Le suspense est resté entier jusqu’au bout pour la joueuse et son entourage : « On sait quelque chose, mais en même temps on ne sait rien. Avec mon agent, on essaie d’en apprendre davantage, mais on n’est jamais sûr à 100 % de qui sera protégé et qui ne le sera pas. » Finalement, alors que Portland était évoqué, c’est bien dans le Grand Nord blanc qu’elle posera ses valises, une nouvelle apprise seulement « une heure avant la draft. »

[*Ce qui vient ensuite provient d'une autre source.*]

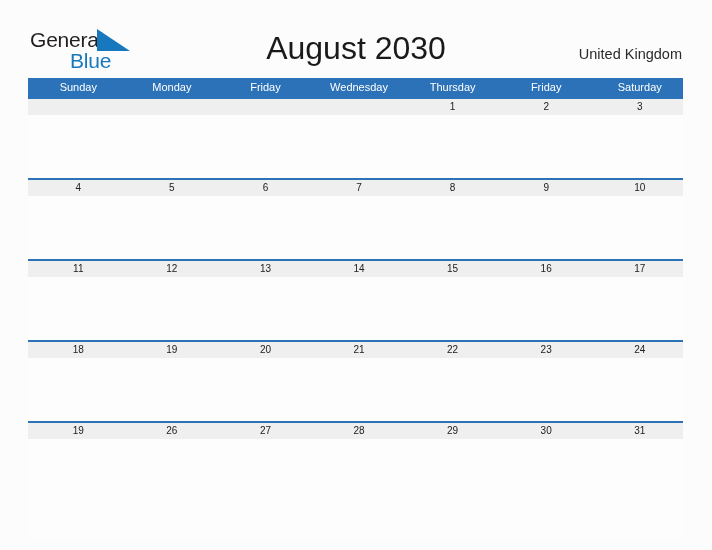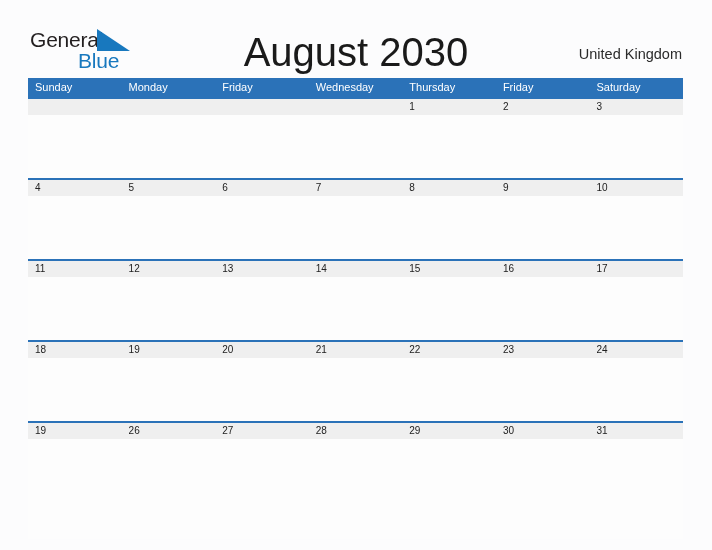--- a/index.html
+++ b/index.html
@@ -47,7 +47,7 @@
   }
   .logo-blue {
     position: absolute;
-    left: 48px;
+    left: 40px;
     top: 21px;
     font-size: 21px;
     letter-spacing: -0.2px;

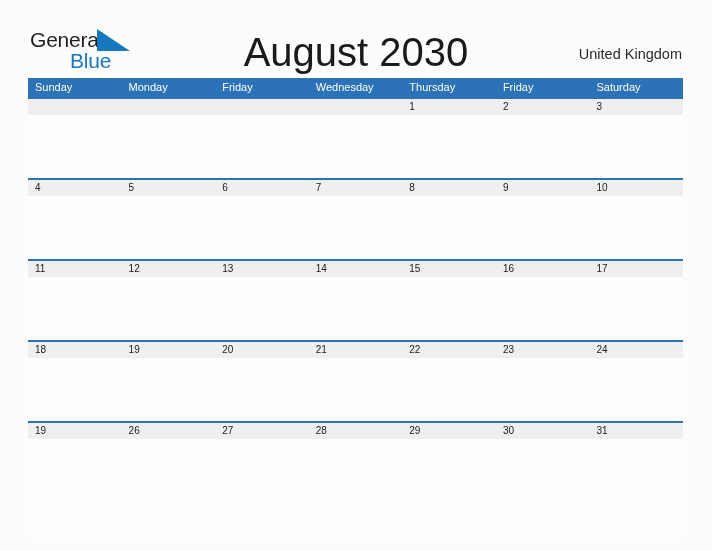--- a/index.html
+++ b/index.html
@@ -61,7 +61,7 @@
     right: 0;
     top: 30px;
     text-align: center;
-    font-size: 40px;
+    font-size: 32px;
     color: #1a1a1a;
     font-weight: normal;
     letter-spacing: 0px;

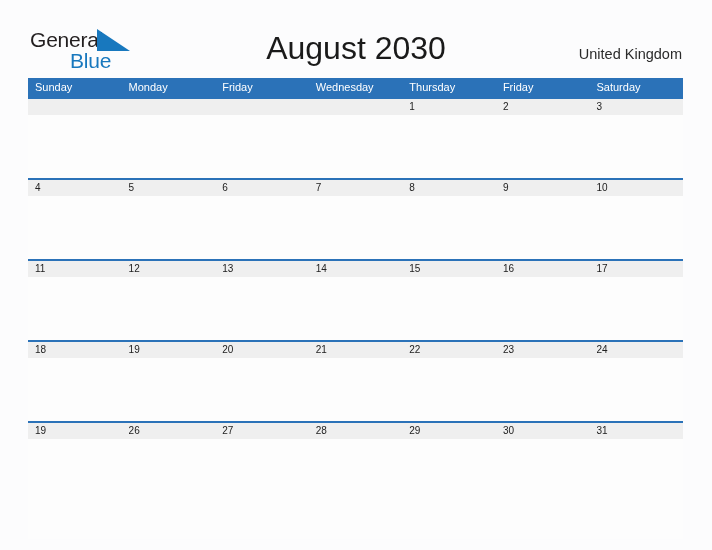--- a/index.html
+++ b/index.html
@@ -83,6 +83,7 @@
     left: 28px;
     top: 78px;
     width: 655px;
+    text-align: center;
   }
 
   .weekday-header {

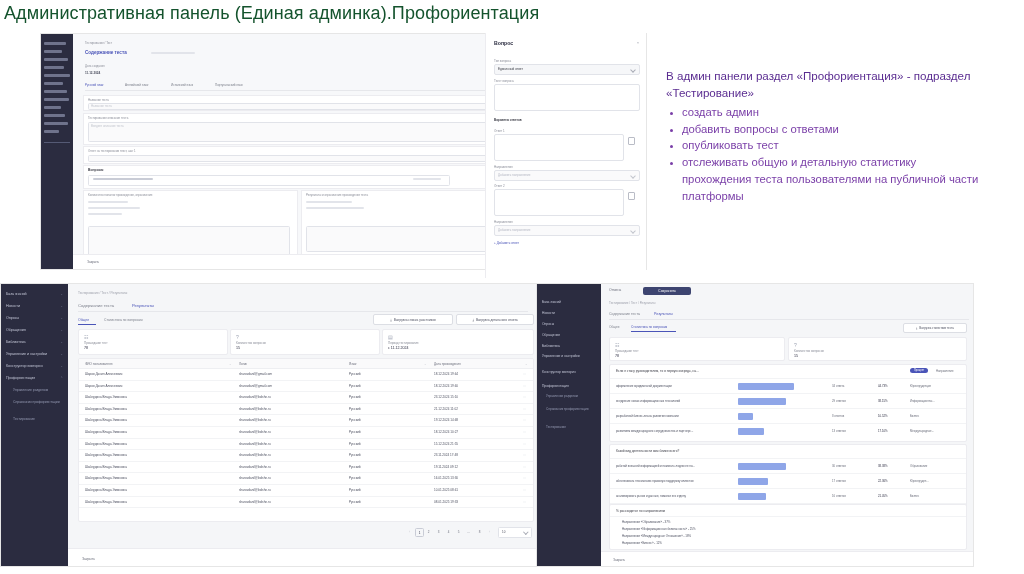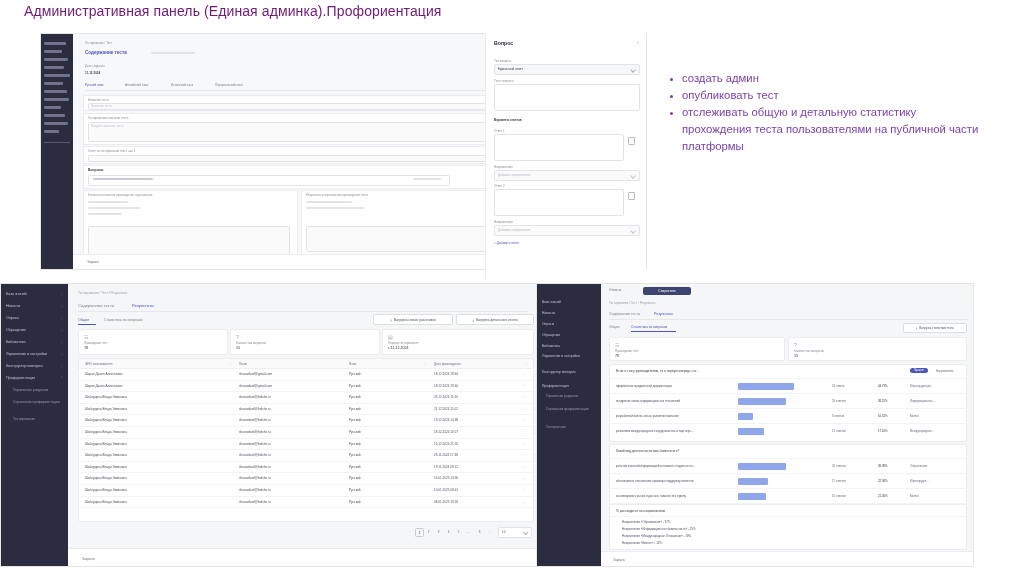--- a/index.html
+++ b/index.html
@@ -9,7 +9,7 @@
     overflow:hidden;position:relative;
   }
   .slide-title{
-    position:absolute;left:24px;top:3px;font-size:14px;color:#701a75;
+    position:absolute;left:4px;top:3px;font-size:18px;color:#14532d;
     letter-spacing:.1px;white-space:nowrap;
   }
 

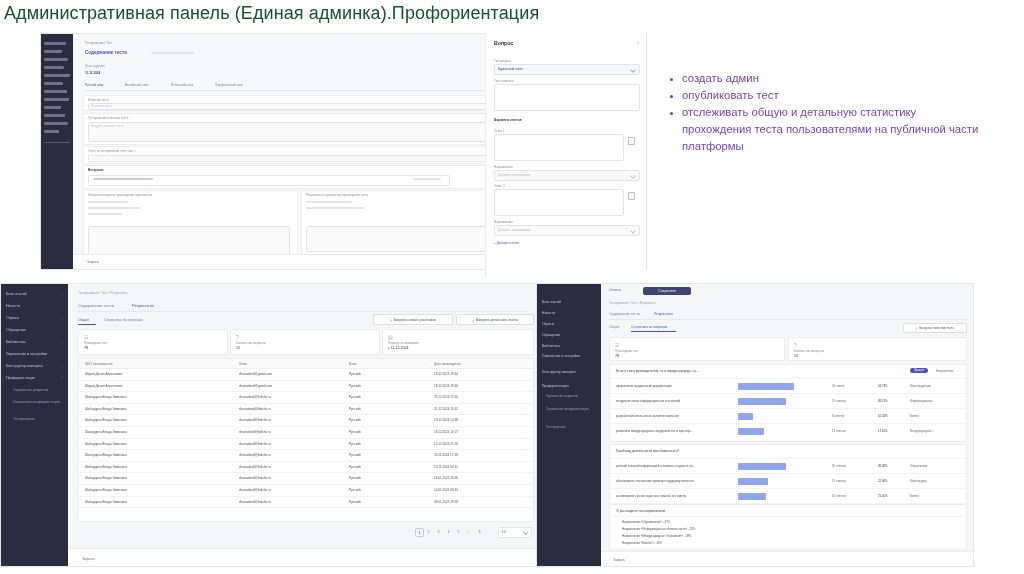--- a/index.html
+++ b/index.html
@@ -212,6 +212,7 @@
 </div>
 
 <div id="bullets">
+  <div class="lead">В админ панели раздел «Профориентация» - подраздел «Тестирование»</div>
   <ul>
     <li>создать админ</li>
     <li>опубликовать тест</li>

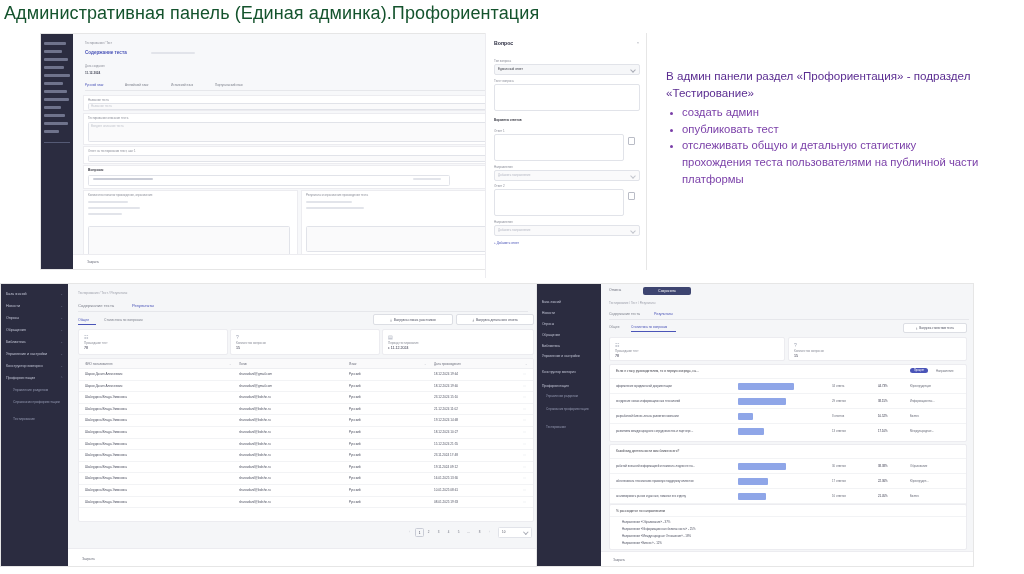--- a/index.html
+++ b/index.html
@@ -215,6 +215,7 @@
   <div class="lead">В админ панели раздел «Профориентация» - подраздел «Тестирование»</div>
   <ul>
     <li>создать админ</li>
+    <li>добавить вопросы с ответами</li>
     <li>опубликовать тест</li>
     <li>отслеживать общую и детальную статистику прохождения теста пользователями на публичной части платформы</li>
   </ul>

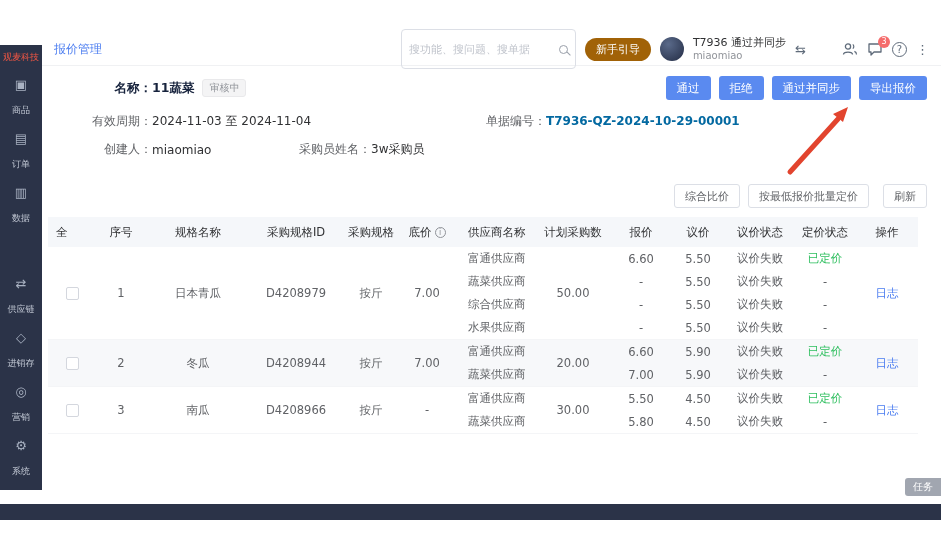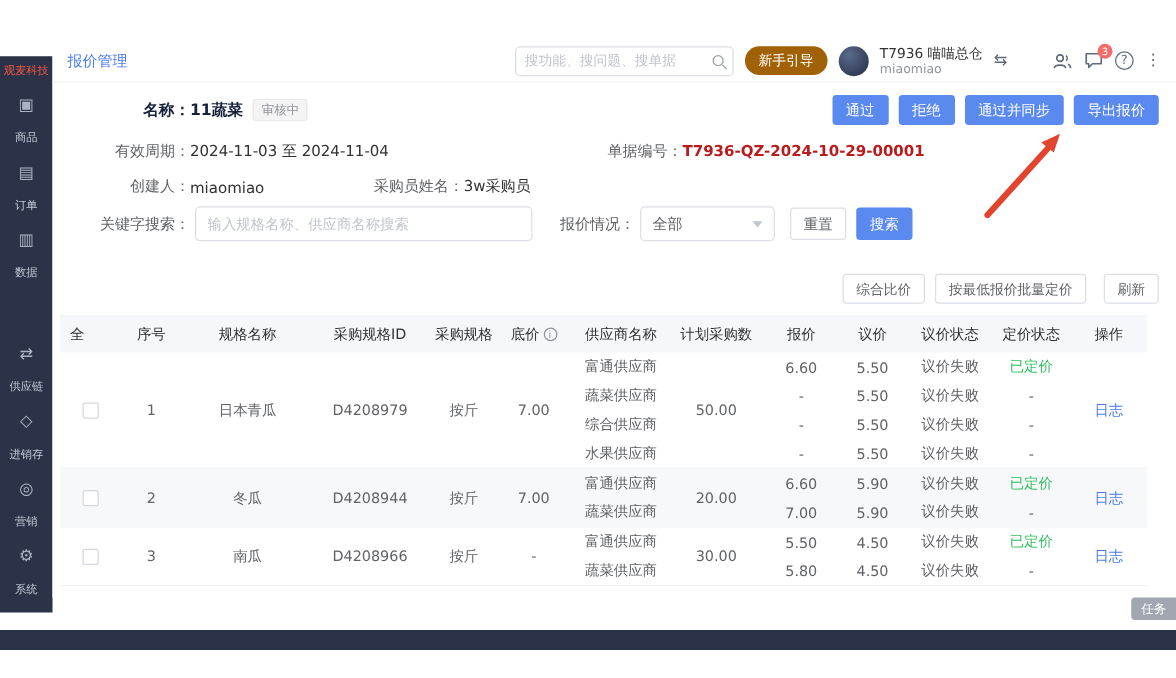--- a/index.html
+++ b/index.html
@@ -24,7 +24,7 @@
   .topbar { height:33px; flex:0 0 33px; display:flex; align-items:center; padding:0 12px; border-bottom:1px solid #f0f1f3; }
   .breadcrumb { color:#4a7cf0; font-size:12px; cursor:pointer; }
   .top-right { margin-left:auto; display:flex; align-items:center; gap:9px; }
-  .searchbox { width:175px; height:24px; border:1px solid #dcdfe6; border-radius:4px; display:flex; align-items:center; padding:0 7px; }
+  .searchbox { width:175px; height:40px; border:1px solid #dcdfe6; border-radius:4px; display:flex; align-items:center; padding:0 7px; }
   .searchbox input { border:none; outline:none; flex:1; font-size:11px; color:#606266; font-family:inherit; }
   .searchbox input::placeholder { color:#c0c4cc; }
   .mag { width:9px; height:9px; border:1.4px solid #9aa0aa; border-radius:50%; position:relative; flex:0 0 9px; }

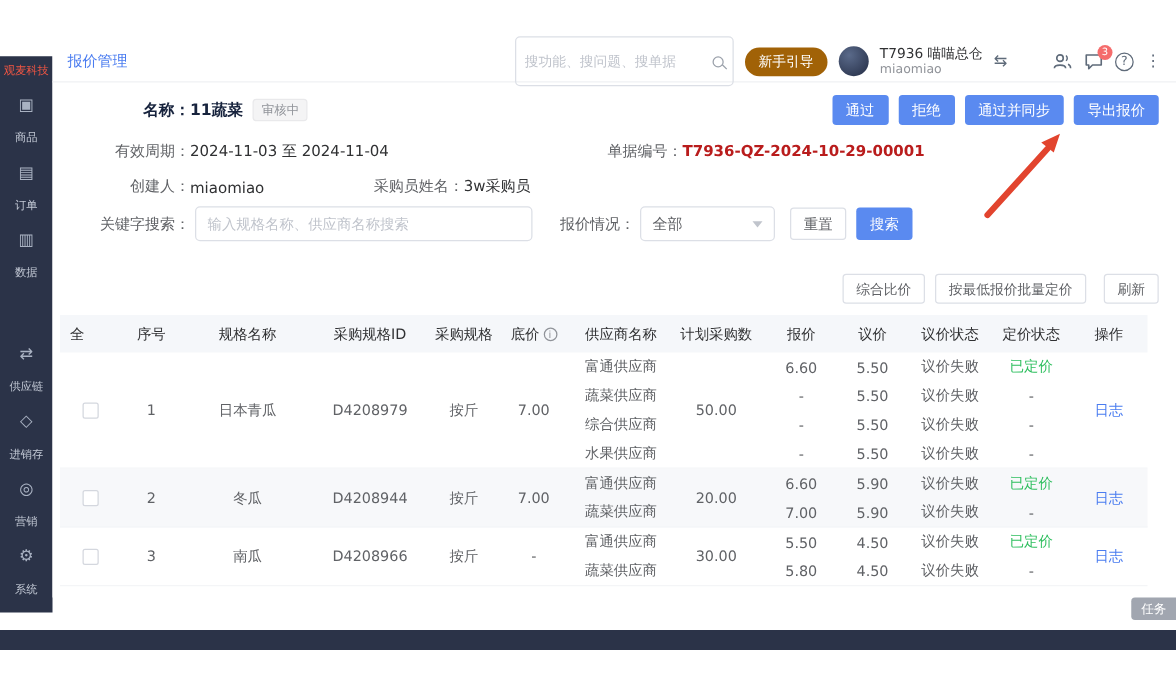--- a/index.html
+++ b/index.html
@@ -145,7 +145,7 @@
         <button class="pill-btn">新手引导</button>
         <div class="avatar"></div>
         <div class="acct">
-          <div class="acct-name">T7936 喵喵总仓</div>
+          <div class="acct-name">T7936 通过并同步</div>
           <div class="acct-sub">miaomiao</div>
         </div>
         <span class="glyph-btn">⇆</span>

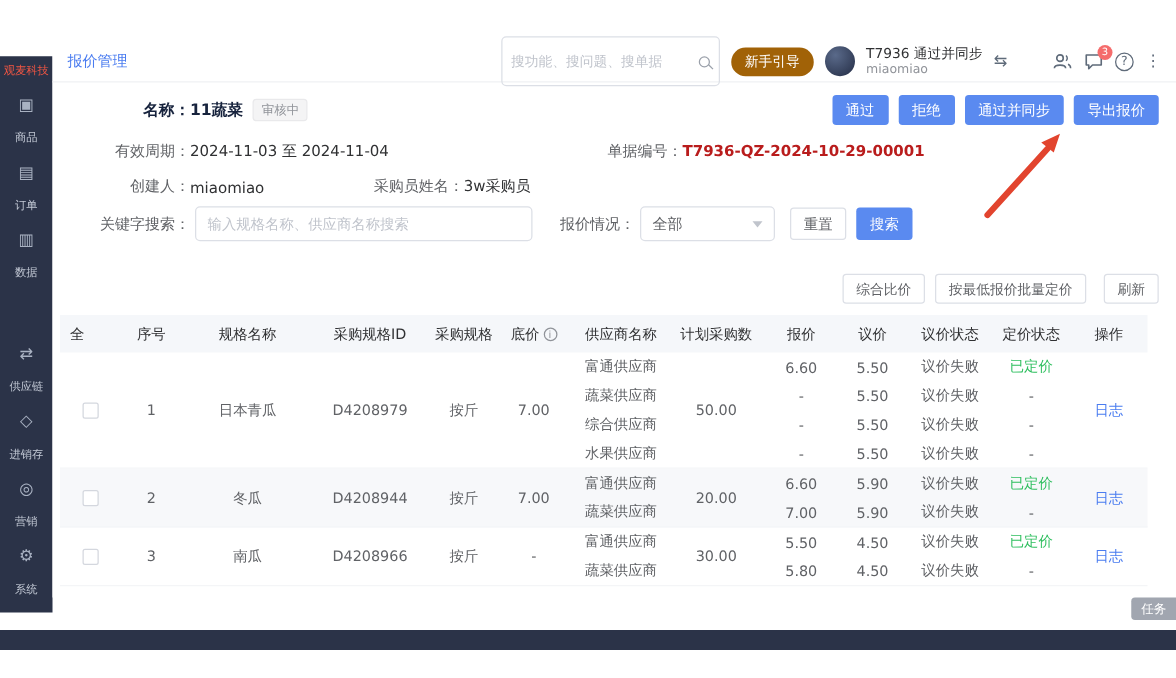--- a/index.html
+++ b/index.html
@@ -51,7 +51,7 @@
   .row-b { margin-top:13px; } .row-c, .row-d { margin-top:11px; }
   .abs-doc { position:absolute; left:430px; }
   .abs-doc .lab { color:#606266; }
-  .abs-doc .val { font-weight:bold; color:#b91c1c; }
+  .abs-doc .val { font-weight:bold; color:#0369a1; }
   .abs-buyer { position:absolute; left:243px; }
   .abs-buyer .lab { color:#606266; }
 

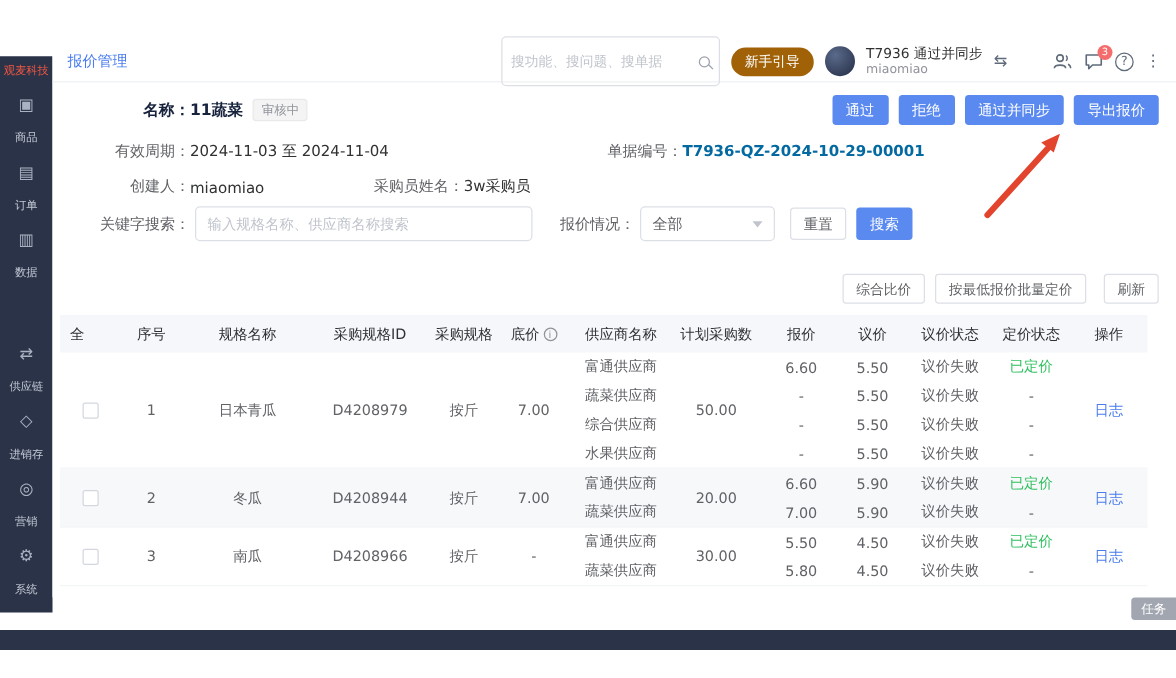--- a/index.html
+++ b/index.html
@@ -197,17 +197,6 @@
       </div>
     </div>
 
-    <div class="filter">
-      <span class="f-label">关键字搜索：</span>
-      <input class="kw-input" placeholder="输入规格名称、供应商名称搜索" style="">
-      <span class="lab2">报价情况：</span>
-      <div class="select">
-        <span>全部</span>
-        <span class="caret"></span>
-      </div>
-      <button class="btn-plain">重置</button>
-      <button class="btn-blue">搜索</button>
-    </div>
 
     <div class="actions">
       <button class="btn-plain">综合比价</button>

Être la première joueuse sélectionnée par une nouvelle franchise est une marque de confiance que la Belge savoure pleinement : « C’est vraiment important pour moi. Je suis vraiment ravie, car ils ont très envie de travailler avec moi. C’est un nouveau club et c’est toujours excitant de commencer quelque chose de nouveau. J’aime aussi beaucoup écrire l’histoire. »
Avant de goûter aux étés canadiens qu’on lui promet « plutôt agréables », Julie Allemand a un dernier défi européen de taille à relever. Elle disputera ce week-end le titre en EuroLeague sous les couleurs de Fenerbahçe avant de s’envoler pour sa préparation outre-Atlantique.